Where the records hold the string "straight", show the whole line it sits on.

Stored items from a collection
>>>

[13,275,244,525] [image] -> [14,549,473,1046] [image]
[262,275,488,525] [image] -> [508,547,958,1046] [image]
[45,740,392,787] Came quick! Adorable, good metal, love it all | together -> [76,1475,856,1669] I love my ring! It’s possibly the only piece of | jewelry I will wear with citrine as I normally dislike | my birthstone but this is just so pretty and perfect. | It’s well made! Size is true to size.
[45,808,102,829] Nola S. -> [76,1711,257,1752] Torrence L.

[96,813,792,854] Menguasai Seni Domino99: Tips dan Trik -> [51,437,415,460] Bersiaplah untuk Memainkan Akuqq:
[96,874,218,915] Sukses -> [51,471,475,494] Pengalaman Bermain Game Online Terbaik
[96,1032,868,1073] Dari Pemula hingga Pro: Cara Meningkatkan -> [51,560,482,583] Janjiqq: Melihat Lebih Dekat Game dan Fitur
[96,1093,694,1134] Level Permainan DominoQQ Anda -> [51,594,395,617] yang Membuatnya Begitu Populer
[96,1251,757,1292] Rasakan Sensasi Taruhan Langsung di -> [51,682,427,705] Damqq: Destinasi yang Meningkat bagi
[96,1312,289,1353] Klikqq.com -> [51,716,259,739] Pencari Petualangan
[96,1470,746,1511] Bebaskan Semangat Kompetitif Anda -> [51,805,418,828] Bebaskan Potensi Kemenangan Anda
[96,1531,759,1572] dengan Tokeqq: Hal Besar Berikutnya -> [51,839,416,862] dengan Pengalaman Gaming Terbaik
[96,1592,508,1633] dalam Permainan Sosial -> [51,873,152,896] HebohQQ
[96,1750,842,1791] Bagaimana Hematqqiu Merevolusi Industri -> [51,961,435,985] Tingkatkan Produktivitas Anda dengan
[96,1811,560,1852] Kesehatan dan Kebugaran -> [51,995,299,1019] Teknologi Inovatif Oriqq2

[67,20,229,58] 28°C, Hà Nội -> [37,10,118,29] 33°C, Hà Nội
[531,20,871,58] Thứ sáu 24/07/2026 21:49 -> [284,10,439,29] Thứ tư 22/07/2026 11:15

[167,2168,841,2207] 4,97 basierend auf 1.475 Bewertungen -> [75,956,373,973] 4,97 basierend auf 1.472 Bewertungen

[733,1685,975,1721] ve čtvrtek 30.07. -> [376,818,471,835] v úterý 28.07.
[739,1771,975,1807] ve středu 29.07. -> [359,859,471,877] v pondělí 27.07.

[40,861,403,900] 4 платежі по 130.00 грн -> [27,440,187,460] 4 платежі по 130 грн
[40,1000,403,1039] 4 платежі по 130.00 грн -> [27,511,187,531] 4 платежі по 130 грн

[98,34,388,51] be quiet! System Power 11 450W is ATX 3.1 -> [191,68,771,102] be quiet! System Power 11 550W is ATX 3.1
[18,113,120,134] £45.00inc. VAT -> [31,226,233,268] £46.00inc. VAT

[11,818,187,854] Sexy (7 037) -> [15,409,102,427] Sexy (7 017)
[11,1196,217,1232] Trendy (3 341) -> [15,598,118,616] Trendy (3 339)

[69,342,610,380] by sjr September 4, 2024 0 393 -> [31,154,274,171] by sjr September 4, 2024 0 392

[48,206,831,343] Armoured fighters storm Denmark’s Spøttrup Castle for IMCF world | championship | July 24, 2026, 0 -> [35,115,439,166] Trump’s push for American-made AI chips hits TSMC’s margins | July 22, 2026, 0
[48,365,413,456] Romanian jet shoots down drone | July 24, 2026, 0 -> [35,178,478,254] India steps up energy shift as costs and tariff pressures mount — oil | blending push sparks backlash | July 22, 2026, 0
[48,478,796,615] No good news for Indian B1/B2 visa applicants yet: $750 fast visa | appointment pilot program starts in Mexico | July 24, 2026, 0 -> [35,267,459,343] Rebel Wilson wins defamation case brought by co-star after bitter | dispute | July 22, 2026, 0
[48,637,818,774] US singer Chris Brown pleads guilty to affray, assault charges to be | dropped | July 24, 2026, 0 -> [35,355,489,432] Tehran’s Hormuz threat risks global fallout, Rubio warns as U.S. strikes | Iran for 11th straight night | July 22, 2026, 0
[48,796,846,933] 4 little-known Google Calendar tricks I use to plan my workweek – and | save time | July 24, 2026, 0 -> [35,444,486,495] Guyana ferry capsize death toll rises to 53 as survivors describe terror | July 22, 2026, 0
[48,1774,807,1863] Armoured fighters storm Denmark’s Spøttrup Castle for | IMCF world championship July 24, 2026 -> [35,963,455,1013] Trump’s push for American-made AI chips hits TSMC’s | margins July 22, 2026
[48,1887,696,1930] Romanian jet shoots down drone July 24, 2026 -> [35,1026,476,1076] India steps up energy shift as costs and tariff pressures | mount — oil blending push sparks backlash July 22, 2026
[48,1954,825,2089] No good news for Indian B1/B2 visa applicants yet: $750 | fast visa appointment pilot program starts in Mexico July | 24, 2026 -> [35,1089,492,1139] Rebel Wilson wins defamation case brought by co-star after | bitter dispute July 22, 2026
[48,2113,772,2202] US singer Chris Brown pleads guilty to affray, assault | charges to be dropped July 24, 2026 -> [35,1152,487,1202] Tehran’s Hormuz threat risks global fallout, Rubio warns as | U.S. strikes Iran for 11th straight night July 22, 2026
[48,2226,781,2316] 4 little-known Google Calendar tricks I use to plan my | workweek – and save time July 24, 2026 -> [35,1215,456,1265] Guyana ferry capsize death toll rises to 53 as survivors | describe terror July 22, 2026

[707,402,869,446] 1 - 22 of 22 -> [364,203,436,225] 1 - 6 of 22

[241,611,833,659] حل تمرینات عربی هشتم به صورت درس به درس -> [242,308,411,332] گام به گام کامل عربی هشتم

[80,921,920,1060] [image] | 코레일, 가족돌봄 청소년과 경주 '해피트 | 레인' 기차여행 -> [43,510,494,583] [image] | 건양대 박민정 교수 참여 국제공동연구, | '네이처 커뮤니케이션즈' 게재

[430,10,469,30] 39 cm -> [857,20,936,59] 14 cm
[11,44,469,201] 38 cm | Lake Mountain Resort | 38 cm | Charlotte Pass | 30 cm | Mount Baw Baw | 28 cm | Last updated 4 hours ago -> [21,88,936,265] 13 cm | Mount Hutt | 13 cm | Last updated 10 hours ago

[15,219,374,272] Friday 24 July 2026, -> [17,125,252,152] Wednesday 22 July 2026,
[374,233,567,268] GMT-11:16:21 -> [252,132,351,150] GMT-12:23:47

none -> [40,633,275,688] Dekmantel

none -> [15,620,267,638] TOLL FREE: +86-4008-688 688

<<<

:: Solved exercise ::
[48,637,818,774] US singer Chris Brown pleads guilty to affray, assault charges to be | dropped | July 24, 2026, 0 -> [35,355,489,432] Tehran’s Hormuz threat risks global fallout, Rubio warns as U.S. strikes | Iran for 11th straight night | July 22, 2026, 0
[48,2113,772,2202] US singer Chris Brown pleads guilty to affray, assault | charges to be dropped July 24, 2026 -> [35,1152,487,1202] Tehran’s Hormuz threat risks global fallout, Rubio warns as | U.S. strikes Iran for 11th straight night July 22, 2026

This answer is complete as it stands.